Il repasse plus près de la fenêtre et inspecte les rideaux : cette fois je le vois bien : ses cheveux de jais lui tombent en longues mèches devant les yeux, ses yeux sont aussi sombres. Il est plutôt mince mais je vois ses bras finement musclés sous son t-shirt. J'aperçois à son épaule gauche un bout de tatouage à l'encre noire.

Soudain, il détourne son regard des rideaux et plante ses yeux dans les miens. Je sursaute presque. Il sourit et ouvre la fenêtre, s'accoudant au rebord. Il me fait signe d'ouvrir la mienne. Je lâche un soupir discret et pose mon sac. Je me dirige vers la vitre et tourne le verrou puis la soulève pour l'ouvrir.

-Salut, me lance t-il d'une voix mielleuse. Apparemment je suis ton nouveau voisin.

Et là, avant que j'ai pu en placer une, il me tend la main, que je pourrai facilement atteindre étant donné le peu de distance qu'il y a entre les deux immeubles.
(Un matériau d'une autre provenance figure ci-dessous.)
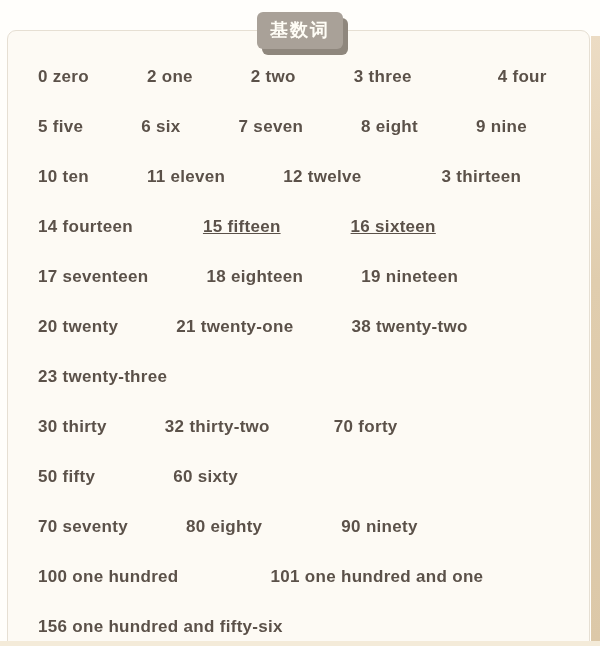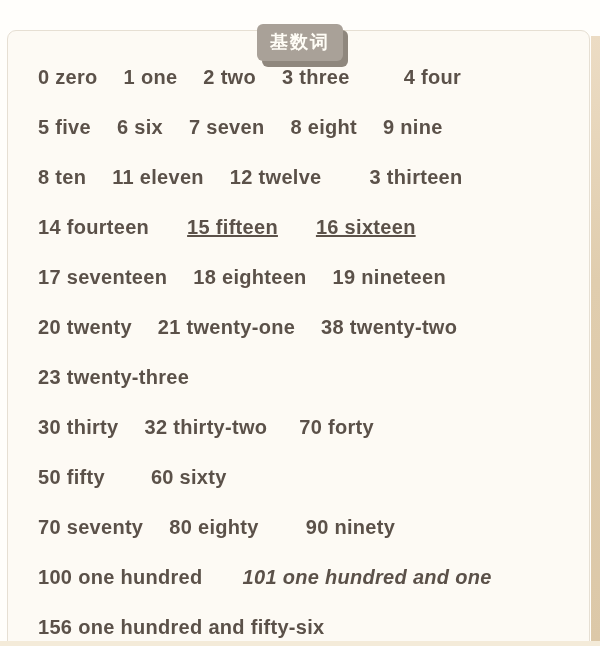--- a/index.html
+++ b/index.html
@@ -43,7 +43,7 @@
   }
   .badge{
     position:absolute;
-    top:24px; left:50%;
+    top:12px; left:50%;
     transform:translateX(-50%);
     z-index:2;
     background:var(--badge-bg);

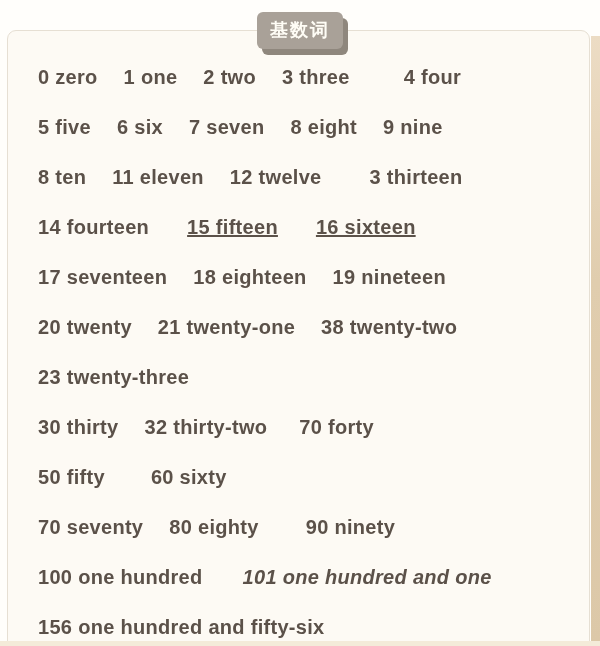--- a/index.html
+++ b/index.html
@@ -67,10 +67,11 @@
     align-items:center;
     padding-left:30px;
     color:var(--text-color);
-    font-size:20px;
+    font-size:17px;
     font-weight:700;
     letter-spacing:.3px;
     white-space:nowrap;
+    gap:32px;
   }
   .item + .item{margin-left:26px;}
   

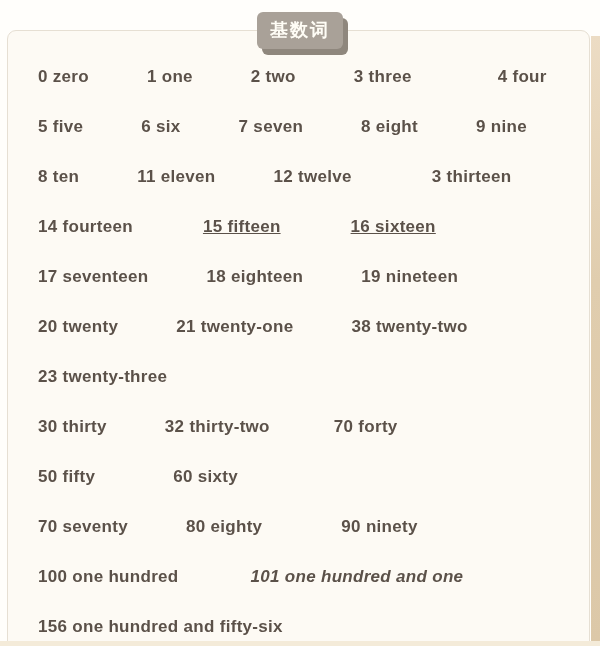--- a/index.html
+++ b/index.html
@@ -90,7 +90,7 @@
   <div class="list">
       <div class="row">
         <span class="item">0 zero</span>
-        <span class="item">1 one</span>
+        <span class="item">2 one</span>
         <span class="item">2 two</span>
         <span class="item">3 three</span>
         <span class="item">4 four</span>

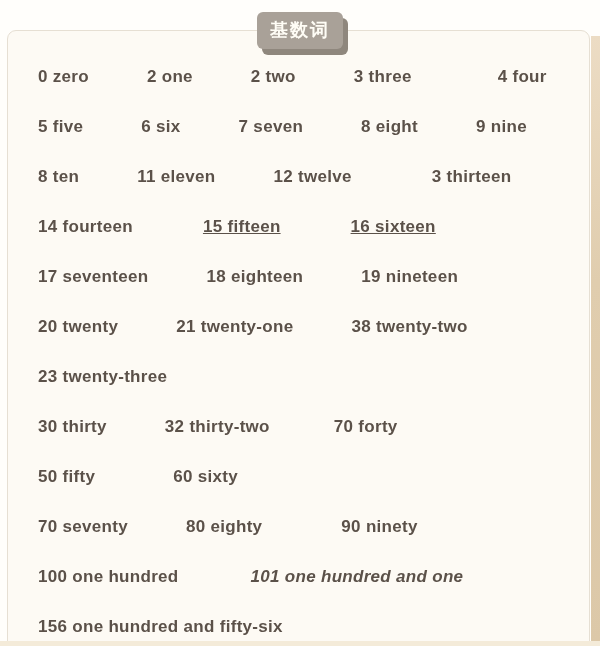--- a/index.html
+++ b/index.html
@@ -103,7 +103,7 @@
         <span class="item">9 nine</span>
       </div>
       <div class="row">
-        <span class="item">8 ten</span>
+        <span class="item">10 ten</span>
         <span class="item">11 eleven</span>
         <span class="item">12 twelve</span>
         <span class="item">3 thirteen</span>

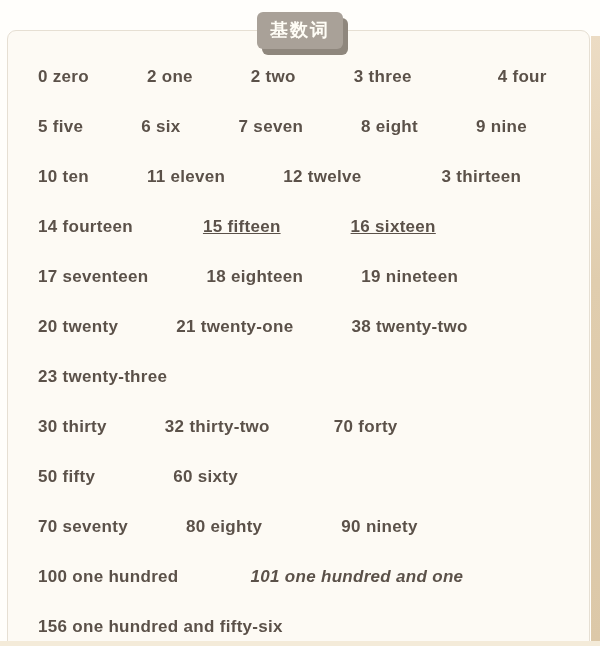--- a/index.html
+++ b/index.html
@@ -81,7 +81,7 @@
   .row:nth-child(8) .item:nth-child(3){margin-left:32px;}
   .row:nth-child(9) .item + .item{margin-left:46px;}
   .row:nth-child(10) .item:nth-child(3){margin-left:47px;}
-  .row:nth-child(11) .item + .item{margin-left:40px;font-style:italic;}
+  .row:nth-child(11) .item + .item{margin-left:60px;}
 </style>
 </head>
 <body>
J'hésite puis finit par lui serrer la main. Elle est étonnement chaude dans la mienne.

-Salut, réussis-je à lancer. Moi c'est Hal, enchanté.

Il repose sa main sur le rebord toujours en souriant puis répond :

-Tu peux m'appeler Ace.

-Tu ne veux pas me dire ton vrai nom ? demandai-je, curieux.

-C'est pas ça, répondit-il en haussant les épaules, mais j'aime bien ce surnom. Ce sont les gens de mon ancienne ville qui m'appelaient ainsi.

Je lève un sourcil.

-Ace, autrement dit "l'As". C'est pas un peu prétentieux ?

Il me fixe en souriant d'autant plus. Je détourne le regard, mal à l'aise. J'ai l'impression qu'il arrive à voir à travers moi.

Il baisse la tête et regarde le vide qui nous sépare en haussant les sourcils.

-Facile à enjamber, non?

Je le regarde à nouveau, curieux.

-Pourquoi tu me dis ça ? Tu compte le faire ?

Il redressa la tête et éclata d'un rire franc. Il enleva ses bras du rebord de la fenêtre et me lança d'un ton joyeux :

-Seulement si tu m'y invites !

Sur ce, il me fait un clin d'oeil et je ris, pour la première fois depuis plusieurs millénaires. Je secoue la tête en riant.

Une voix retentit chez lui et il se retourne vers sa chambre. Il me regarde une dernière fois et me fais signe de la main.

-Bye ! Hal !

Il referme sa fenêtre me sourit et disparait chez lui. Je souris pour moi même et referme la vitre en la rabaissant. Je me retourne vers la pièce : me voilà revenu dans ce monde de solitude.